第9回→引っ越し歴17回の「気の変わりやすい」マミーがついに実家から脱出! 新居の団地に広がっていた野良猫ワールド
第10回
マンション生活が長かったので、一戸建ての実家に引っ越してきてからは冬の寒さが堪えた。わあ、なんて寒いの? 1階はまるでシベリア大陸のようだ。わたしが「寒い! シベリア大陸だ!」と連発するものだから、50年以上暮らし続けている自分の城をけなされたと思ったようで、母は機嫌が悪い。
「寒い、寒いってなんなのよね。マミーは寒いんだってさ。グレちゃんは寒くないよね」
グレの背中を触ろうとして、また逃げられる。まったく懲りない母だ。
ほんと、老母と老娘の会話はまったく接点がなく、猫なくしては始まらないのである。大正時代の女性は気丈だと言われている。母はまさにその典型。そして娘のわたしも結構気が強い。気が強い者同士、合うわけがない。グレちゃんこそがわたしたち母娘のオアシスなのである。グレを呼ぶときの母の声は、いわゆる猫なで声だ。
猫と暮らすのは心配の連続でもある
夏は1階のほうが涼しいので住みやすいが、冬は太陽が燦燦(さんさん)と入る2階のほうが住みやすい。逆に夏の2階は灼熱地獄と化す。夏が過酷なのはグレちゃんも同じだ。スウェーデンの環境活動家グレタさんが温暖化防止を訴えて注目された2018年ころから、夏になると吐く回数が増えてきた。

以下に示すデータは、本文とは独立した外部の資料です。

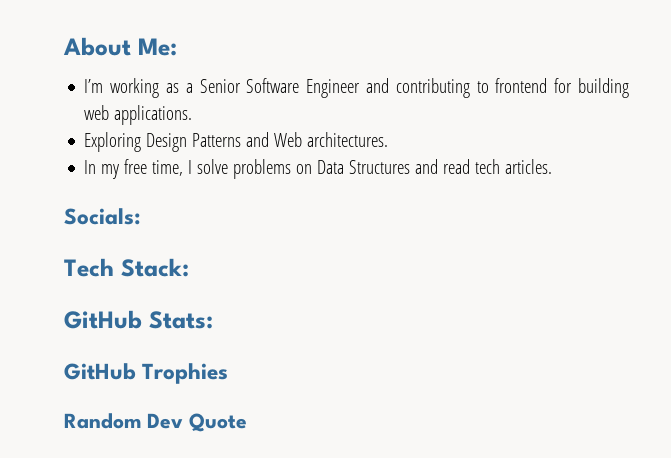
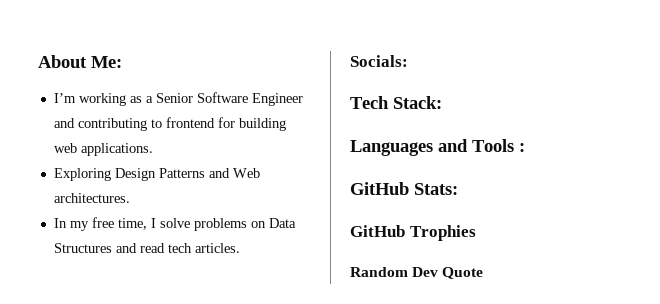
(189, 267) none -> [350,139,525,156] // Languages and Tools :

「グレちゃん、大丈夫?」カリカリはちゃんと食べているから元気よね。不安になり、猫を飼っている友人に「おたくの猫は夏バテしていない?」と聞くと、やはり吐く回数が多くなったという。最近の夏の暑さは異常だ。年々厳しくなっていく。このままではどうなるのか。人間も猫も夏を越すのが大変だ。ただ、グレちゃんの場合は、昼間は1階にいるようなのでそれだけが救いだ。
猫はしゃべらないからいいという人がいるが、猫と暮らすのは心配の連続でもあるのだ。何を考えているのかな。幸せなのかな。こっちの気持ちがわかっているのか、わかっていないのかもわからないが、それがいいのかもしれない。人間は脳が発達しているので、なんでもわかろうとするが、わからなくていいことを大事にしたい。
暑かろうとヒエヒエマットを買ってきたが、無視された。理由はわからないが、それでいいのだ。猫に理由などないのだ。ただ嫌だというだけなのだ。